R. Tous les partis francophones sont demandeurs pour relier Bruxelles et la Wallonie via Rode-St-Genèse, qui est en majoritairement francophone. Et je peux le comprendre. Mais il serait encore plus utile d’élargir Bruxelles avec des parties du Brabant wallon et du Brabant flamand. Cela profiterait au développement économique de la Wallonie et de la Flandre. Si Bruxelles est en effet aussi important pour la Flandre, je ne comprends pas bien pourquoi l’élargissement de Bruxelles suscite tant de résistance. Pourquoi la Flandre ne ferait-elle pas aussi de son côté une fédération avec la Région de Bruxelles-capitale ? On pourrait alors commencer à faire un corridor qui est beaucoup plus intéressant à mes yeux : un corridor européen allant de Lille à Anvers et Liège en passant par Bruxelles.

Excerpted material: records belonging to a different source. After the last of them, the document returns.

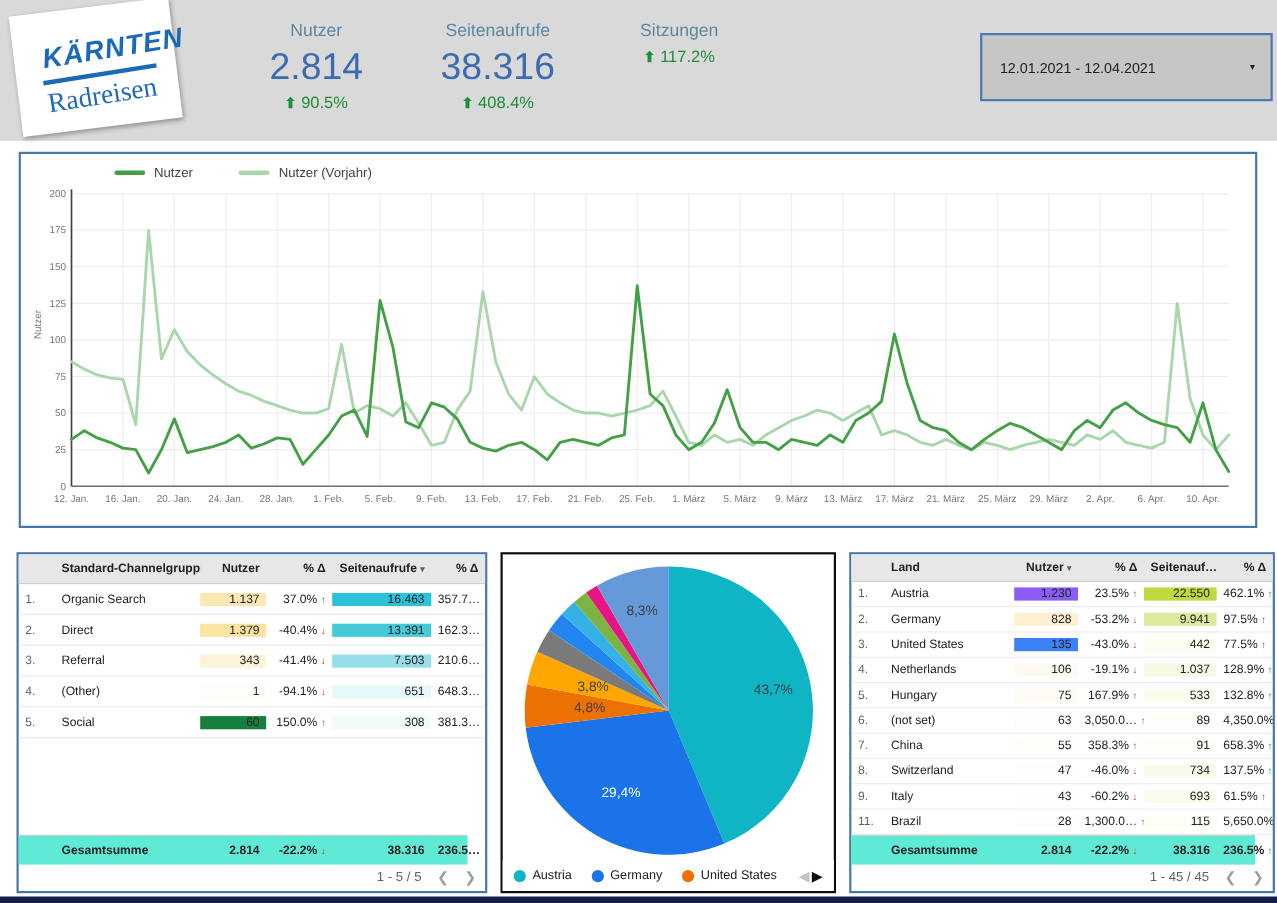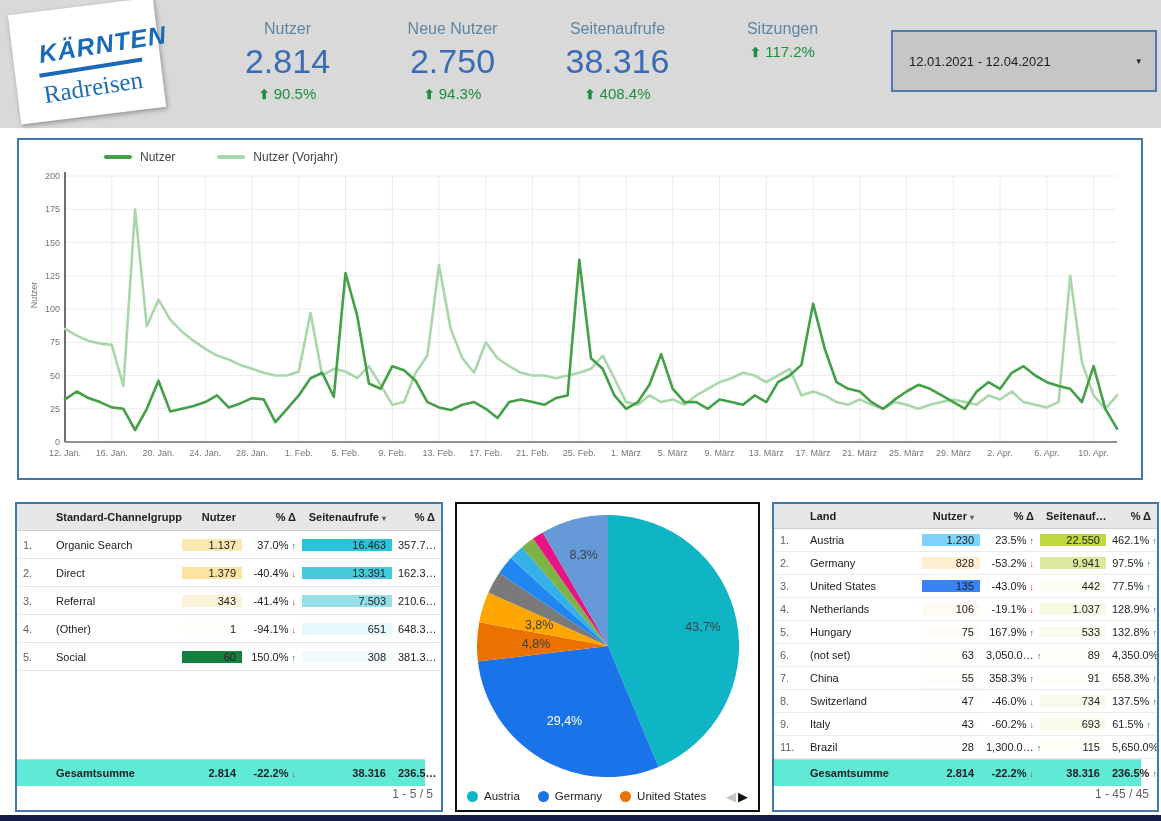--- a/index.html
+++ b/index.html
@@ -87,12 +87,6 @@
     <div class="sc-value">2.814</div>
     <div class="sc-delta">
       <span class="arr">⬆</span> 90.5%</div>
-  </div>
-  <div class="scorecard">
-    <div class="sc-label">Neue Nutzer</div>
-    <div class="sc-value">2.750</div>
-    <div class="sc-delta">
-      <span class="arr">⬆</span> 94.3%</div>
   </div>
   <div class="scorecard">
     <div class="sc-label">Seitenaufrufe</div>

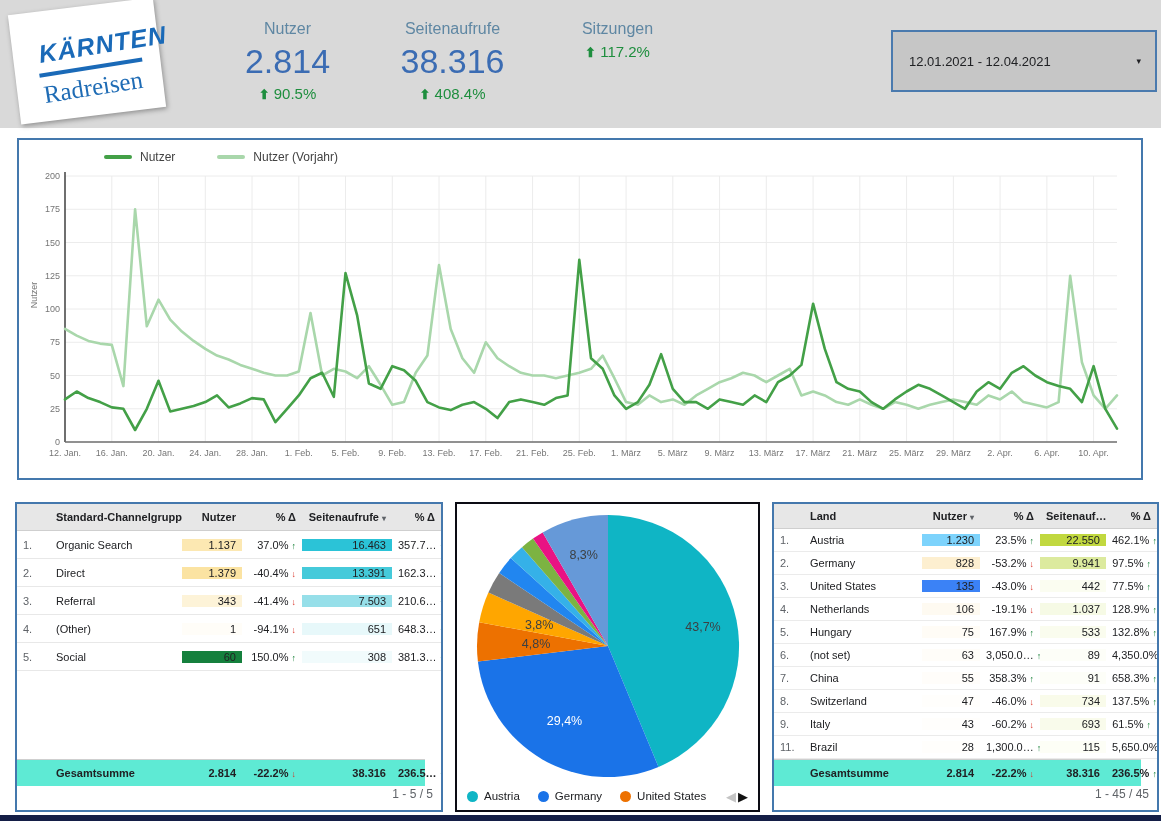--- a/index.html
+++ b/index.html
@@ -307,7 +307,7 @@
     <div class="t-row">
       <div class="c num">1.</div>
       <div class="c">Austria</div>
-      <div class="c r" style="background:#7dd3fc">1.230</div>
+      <div class="c r" style="background:#8b5cf6">1.230</div>
       <div class="c r">23.5% <span class="arr-up">↑</span></div>
       <div class="c r" style="background:#c1d83f">22.550</div>
       <div class="c r">462.1% <span class="arr-up">↑</span></div>

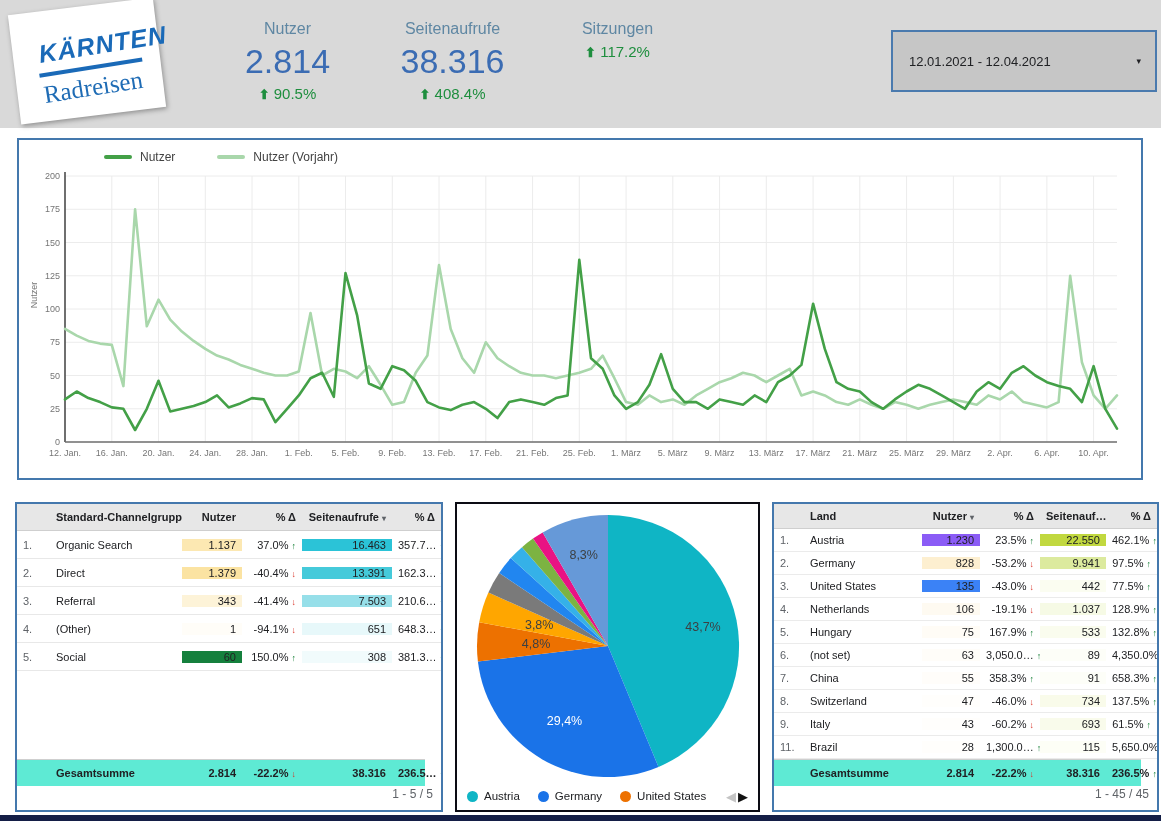--- a/index.html
+++ b/index.html
@@ -48,7 +48,7 @@
   .t-foot{position:absolute;left:0;right:16px;display:grid;align-items:center;font-weight:bold;
     font-size:11px;color:#202124;border-top:1px solid #cfcfcf;background:#5eead4;}
   .t-pager{position:absolute;right:8px;display:flex;align-items:center;gap:14px;
-    font-size:12px;color:#5f6368;flex-direction:column;}
+    font-size:12px;color:#5f6368;}
   .chev{color:#9aa0a6;font-size:13px;cursor:pointer;}
   #channels-panel .t-head,#channels-panel .t-row,#channels-panel .t-foot{grid-template-columns:33px 132px 60px 60px 90px 49px;}
   #channels-panel .t-head{height:26px;}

Q. Dans la Belgique des Régions, cette fédération Wallonie-Bruxelles continue-t-elle à exiger des droits linguistiques pour les francophones en Flandre ?
R. Je n’aime pas les discussions symboliques, je suis un pragmatique. Mais les problèmes dans la périphérie bruxelloise trouvent peut-être leur origine dans la confusion qui a existé dès le départ au sujet du statut de la frontière linguistique. Pour les francophones, cette frontière ne sera jamais considérée comme une frontière définitive, du moins pas dans le sens d’une frontière d’Etat. L’été dernier, Karel De Gucht, entre autres, a déclaré que la frontière linguistique était pour lui une frontière d’Etat. Les francophones ont ressenti cela comme une agression. Il semble en effet que certains pensent à un avenir qui verrait la Flandre et la Wallonie aller chacune de leur côté. La présidente du CD&V, Marianne Thyssen, dit que, sans accord communautaire pour le 15 juillet, rien n’est exclu. N’est-il donc pas normal que les francophones tiennent compte de tous les scénarios ?
Q Ne serait-il pas préférable que vous-même et le ministre-prédisent flamand Kris Peeters (CD&V) preniez place à la table de négociation pour chercher une issue à l’impasse communautaire ?
R. Kris Peeters et moi sommes tombés d’accord, ces derniers mois, sur pas mal de points, alors que le gouvernement fédéral a plus grandes peine à prendre des décisions concrètes. Je suis donc d’accord avec Kris Peeters pour dire qu’il y a aujourd’hui une meilleure collaboration entre les Régions qu’entre Flamands et francophones au gouvernement fédéral.
Q. Mais vous ne voulez pas travailler à la révolution copernicienne de Kris Peeters, qui déplace le centre de gravité de l’Etat fédéral vers les entités fédérées ?
R. A l’exception de ce qui concerne la sécurité sociale, on est en fait déjà dans le cadre de la révolution copernicienne. Du fait qu’il n’y a pas de hiérarchie des normes, les Régions ont déjà le même poids que l’Etat fédéral. Mais nos points de vue divergent en ce qui concerne la sécurité sociale. En fait il s’agit moins d’une question de personnes - Kris est Flamand et je suis Wallon – que d’une approche différente du sujet entre la gauche et la droite. Il existe en effet une alliance objective entre les partis conservateurs en Wallonie et en Flandre pour pouvoir aboutir, via la régionalisation du système, à une privatisation partielle de celui-ci. Car régionalisation et privatisation vont de pair.
Q. Qu’est-ce que cela signifie pour une éventuelle régionalisation du marché du travail ?
R. Notre plus grande préoccupation à ce sujet est que des règles trop spécifiques pour Bruxelles, la Flandre et la Wallonie amèneraient les divers marchés du travailler à évoluer de manière encore plus différente. A terme, cela peut avoir aussi des conséquences pour le financement de la sécurité sociale. Pourquoi ? Parce qu’on dira : à cause des différentes options politiques, les résultats sont maintenant tellement différents que nous ne demandons pas seulement la régionalisation des instruments mais aussi celle des sources de financement ; C’est le point le plus difficile. Mais si l’on peut trouver un règlement avec lequel les partenaires sociaux seraient d’accord, alors ce serait acceptable pour moi aussi.